■ What is being asked:
In the records that follow, find each line containing "cách" and copy it.

*** Opening of Input for this task ***

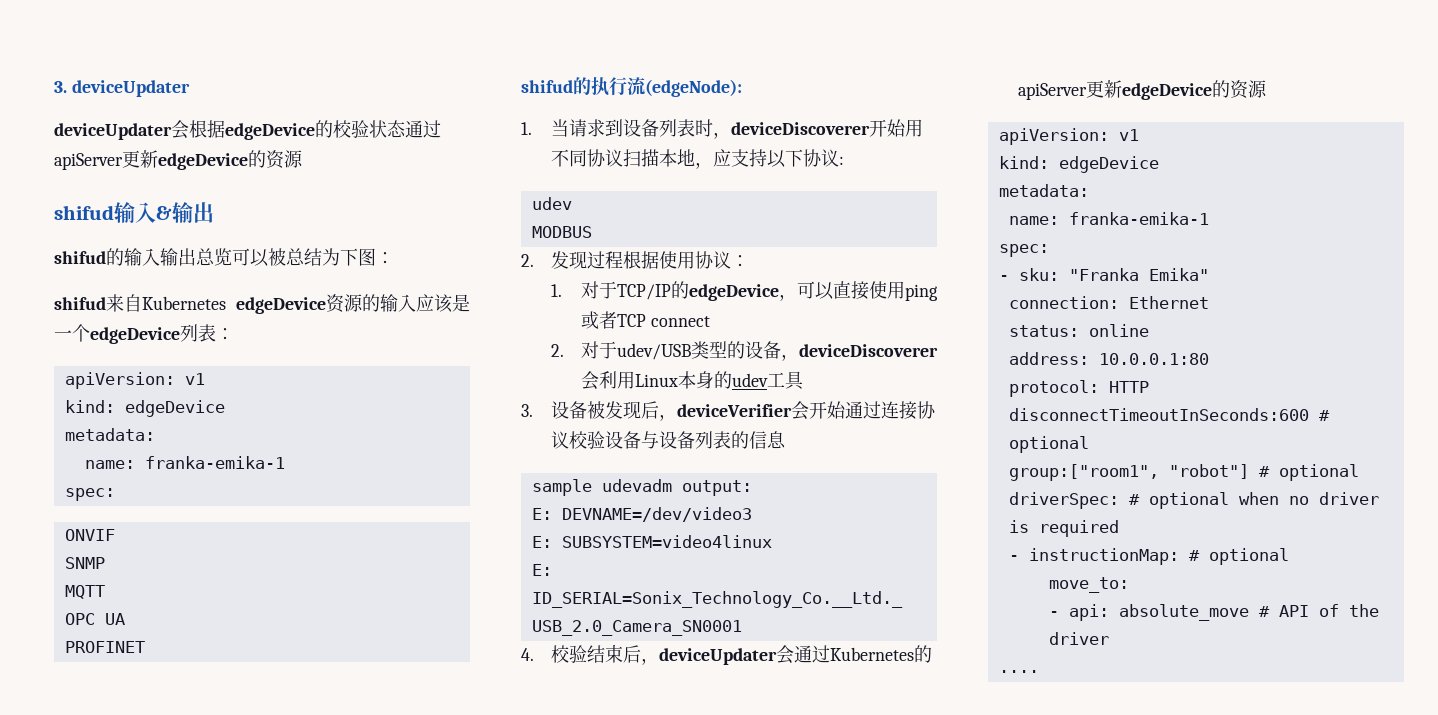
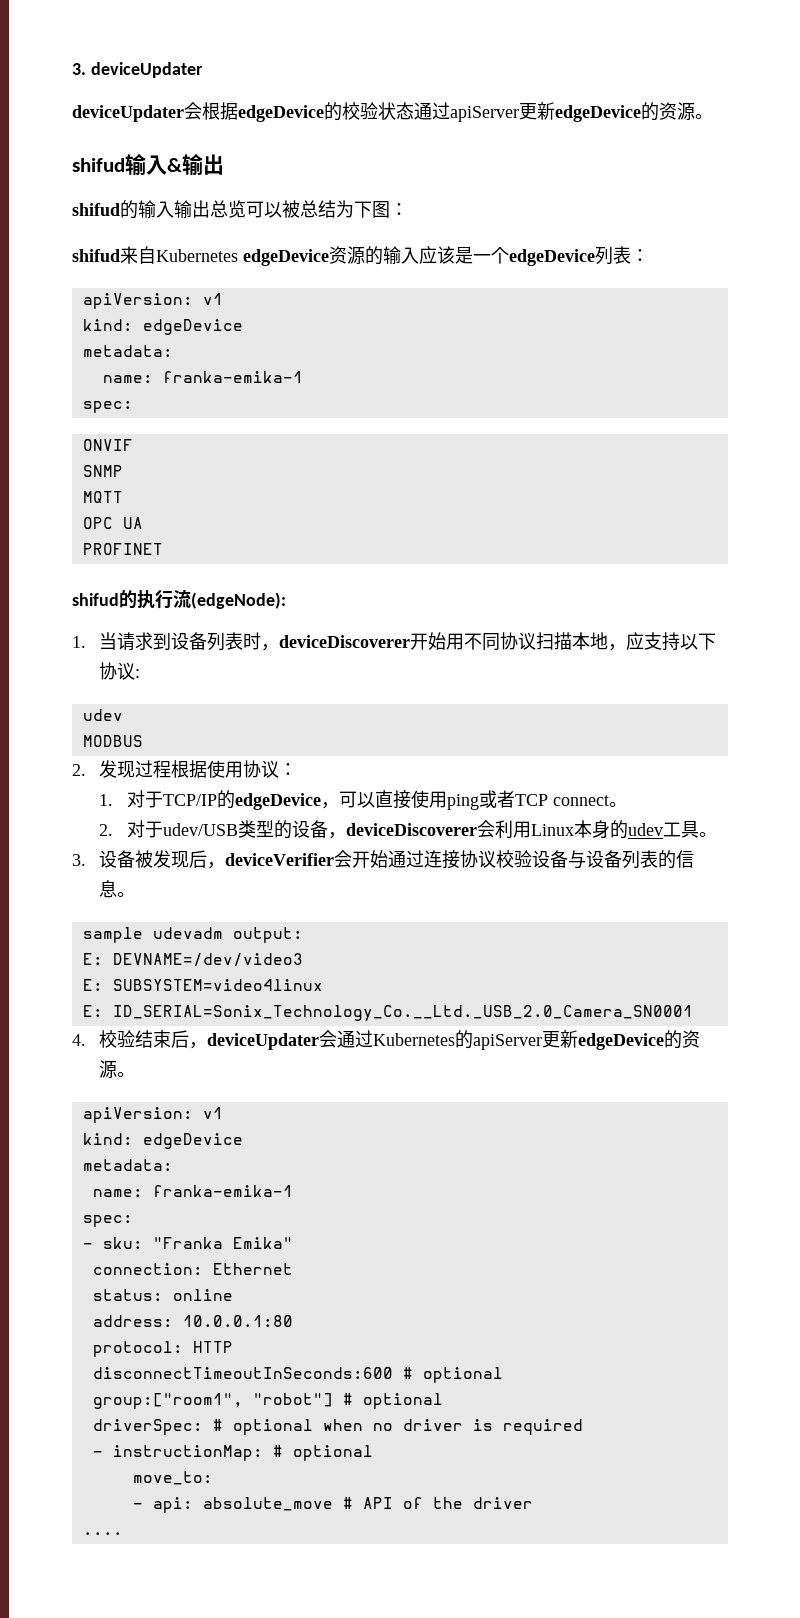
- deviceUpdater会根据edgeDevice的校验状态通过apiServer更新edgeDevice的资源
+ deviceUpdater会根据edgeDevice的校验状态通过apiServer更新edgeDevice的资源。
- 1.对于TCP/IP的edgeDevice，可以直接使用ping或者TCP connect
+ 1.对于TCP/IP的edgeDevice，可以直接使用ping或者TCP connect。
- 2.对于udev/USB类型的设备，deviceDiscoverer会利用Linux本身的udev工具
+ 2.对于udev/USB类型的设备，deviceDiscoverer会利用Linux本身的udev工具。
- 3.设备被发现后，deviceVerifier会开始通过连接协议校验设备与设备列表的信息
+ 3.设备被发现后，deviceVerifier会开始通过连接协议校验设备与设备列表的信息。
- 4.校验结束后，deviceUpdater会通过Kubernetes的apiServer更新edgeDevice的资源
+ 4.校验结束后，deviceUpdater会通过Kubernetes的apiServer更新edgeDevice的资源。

*** Close of Input for this task ***
*** Opening of Input for this task ***

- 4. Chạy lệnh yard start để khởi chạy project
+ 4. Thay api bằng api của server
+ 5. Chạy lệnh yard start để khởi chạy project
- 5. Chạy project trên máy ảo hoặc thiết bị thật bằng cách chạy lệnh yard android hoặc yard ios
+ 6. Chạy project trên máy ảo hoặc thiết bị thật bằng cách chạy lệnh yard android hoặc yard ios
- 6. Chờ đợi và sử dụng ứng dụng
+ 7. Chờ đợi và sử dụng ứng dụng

*** Close of Input for this task ***
*** Opening of Input for this task ***

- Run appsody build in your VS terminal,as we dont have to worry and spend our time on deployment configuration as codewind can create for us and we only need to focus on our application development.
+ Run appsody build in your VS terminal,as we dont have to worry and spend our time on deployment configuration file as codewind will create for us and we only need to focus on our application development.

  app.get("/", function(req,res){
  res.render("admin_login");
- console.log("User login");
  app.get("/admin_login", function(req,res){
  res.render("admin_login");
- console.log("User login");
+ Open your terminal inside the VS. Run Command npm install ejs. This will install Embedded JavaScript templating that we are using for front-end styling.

*** Close of Input for this task ***

■ Finished exercise:
- 5. Chạy project trên máy ảo hoặc thiết bị thật bằng cách chạy lệnh yard android hoặc yard ios
+ 6. Chạy project trên máy ảo hoặc thiết bị thật bằng cách chạy lệnh yard android hoặc yard ios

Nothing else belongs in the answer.